### TASK BRIEF
Your job with the data below: print everything from the line that holds "order date: 2018-10-22 -> 2018-10-19" down to the line that holds "total: 245.75 -> 247.75", ends included, exactly, and nothing else.

### SOURCE INFORMATION
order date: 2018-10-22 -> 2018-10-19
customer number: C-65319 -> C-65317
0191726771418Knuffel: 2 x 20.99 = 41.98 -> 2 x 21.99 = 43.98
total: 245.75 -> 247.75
...
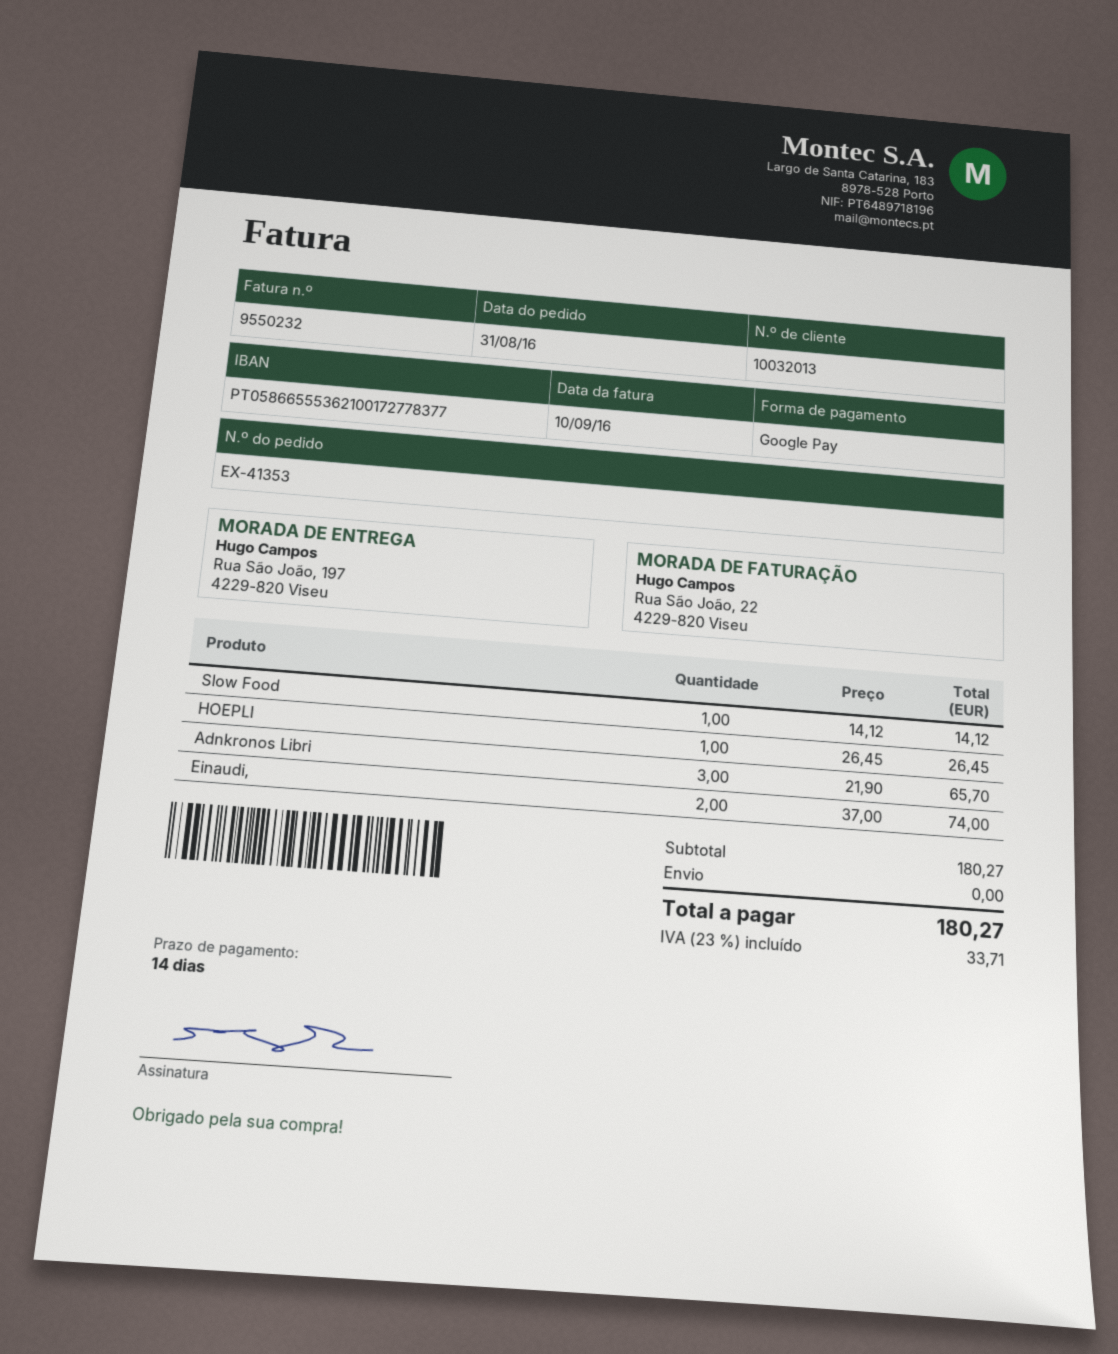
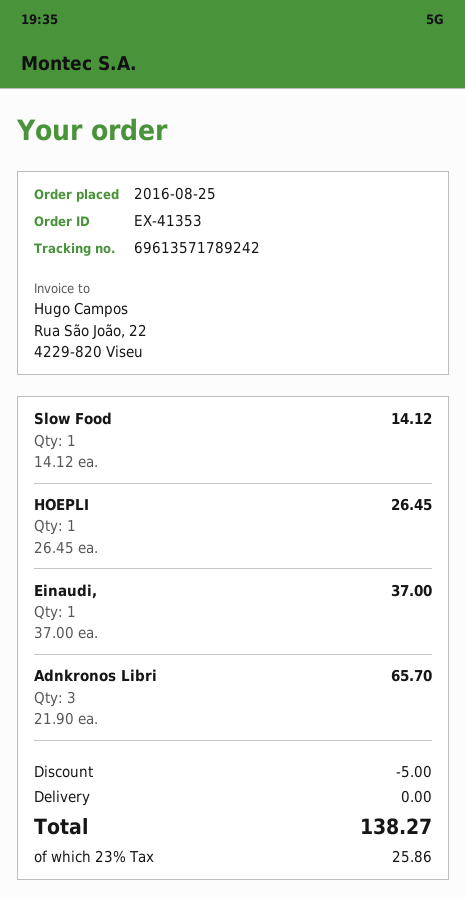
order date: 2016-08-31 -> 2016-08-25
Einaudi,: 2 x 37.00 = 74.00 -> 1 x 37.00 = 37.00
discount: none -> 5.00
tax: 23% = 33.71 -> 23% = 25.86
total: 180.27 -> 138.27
--
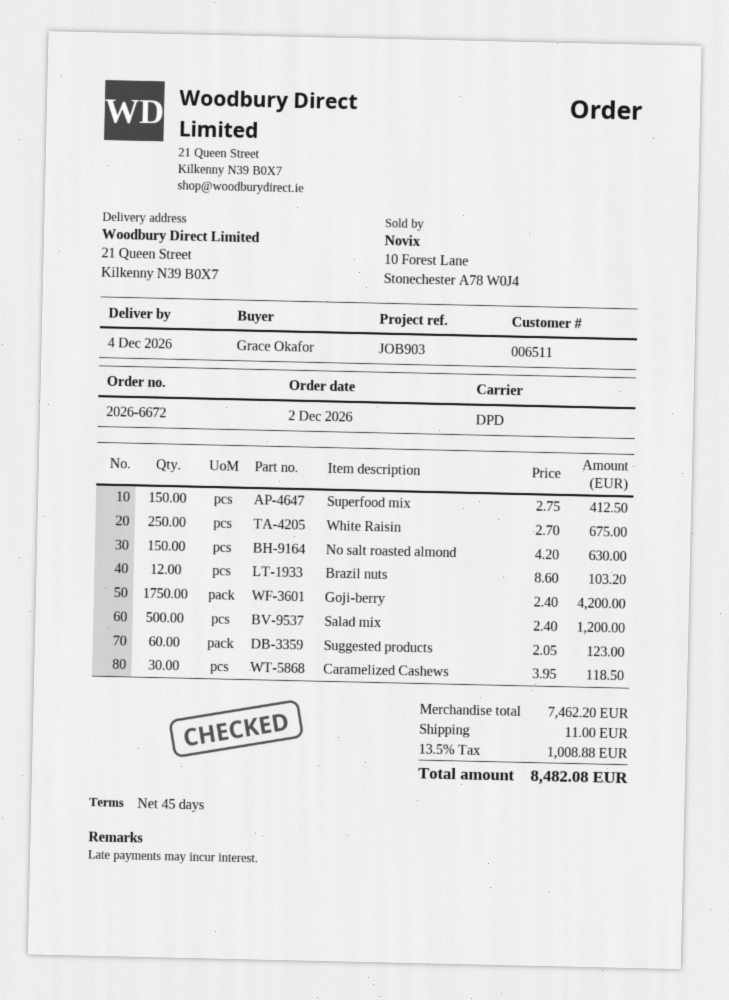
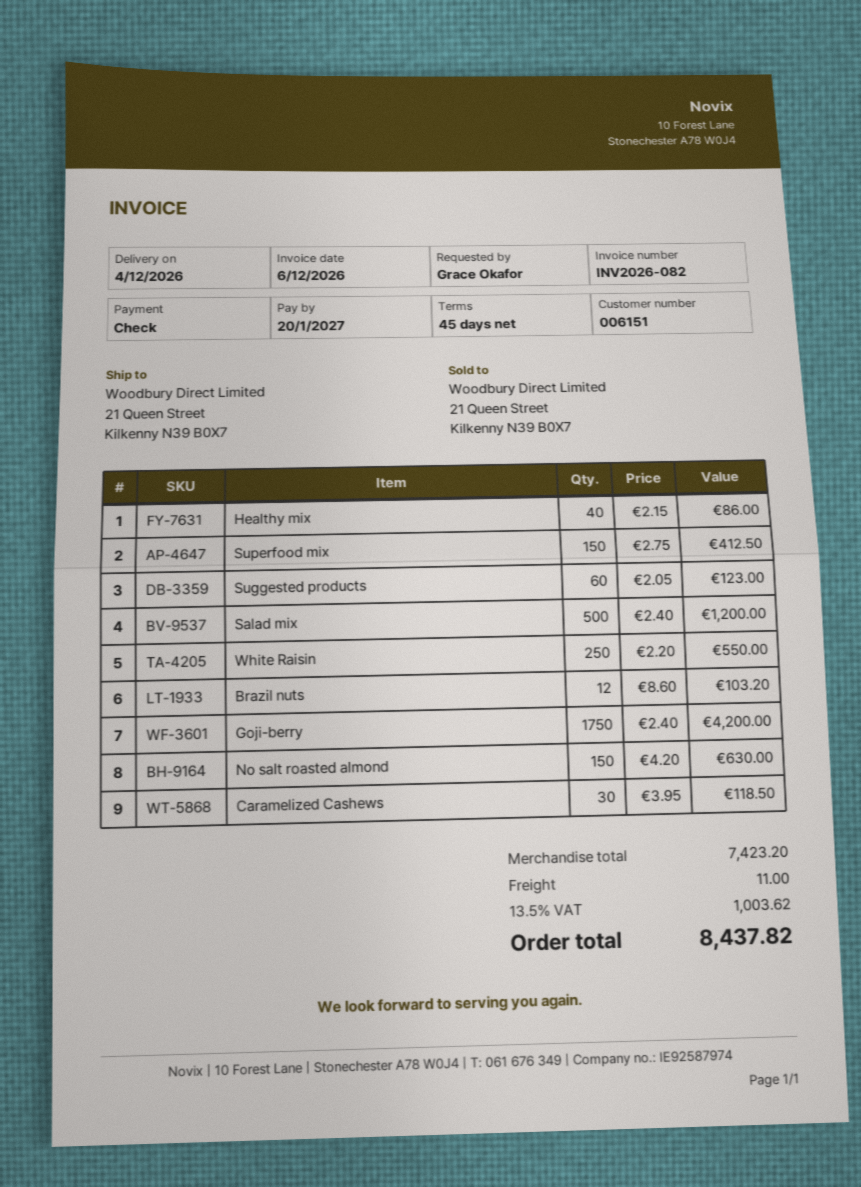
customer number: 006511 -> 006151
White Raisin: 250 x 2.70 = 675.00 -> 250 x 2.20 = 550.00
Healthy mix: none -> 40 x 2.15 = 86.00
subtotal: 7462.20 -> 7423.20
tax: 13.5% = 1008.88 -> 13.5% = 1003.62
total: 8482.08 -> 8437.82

### ANSWER SECTION
order date: 2018-10-22 -> 2018-10-19
customer number: C-65319 -> C-65317
0191726771418Knuffel: 2 x 20.99 = 41.98 -> 2 x 21.99 = 43.98
total: 245.75 -> 247.75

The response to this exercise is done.